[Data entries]

►

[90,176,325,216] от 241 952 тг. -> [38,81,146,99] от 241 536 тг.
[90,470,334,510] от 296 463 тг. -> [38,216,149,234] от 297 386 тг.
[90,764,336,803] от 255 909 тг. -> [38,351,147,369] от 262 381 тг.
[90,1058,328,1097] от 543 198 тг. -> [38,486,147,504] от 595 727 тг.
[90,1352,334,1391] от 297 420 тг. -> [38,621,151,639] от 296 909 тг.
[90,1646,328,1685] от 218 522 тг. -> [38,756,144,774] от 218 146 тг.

◄

Task directions
All of the data above is to be transcribed without alteration.

Result
[90,176,325,216] от 241 952 тг. -> [38,81,146,99] от 241 536 тг.
[90,470,334,510] от 296 463 тг. -> [38,216,149,234] от 297 386 тг.
[90,764,336,803] от 255 909 тг. -> [38,351,147,369] от 262 381 тг.
[90,1058,328,1097] от 543 198 тг. -> [38,486,147,504] от 595 727 тг.
[90,1352,334,1391] от 297 420 тг. -> [38,621,151,639] от 296 909 тг.
[90,1646,328,1685] от 218 522 тг. -> [38,756,144,774] от 218 146 тг.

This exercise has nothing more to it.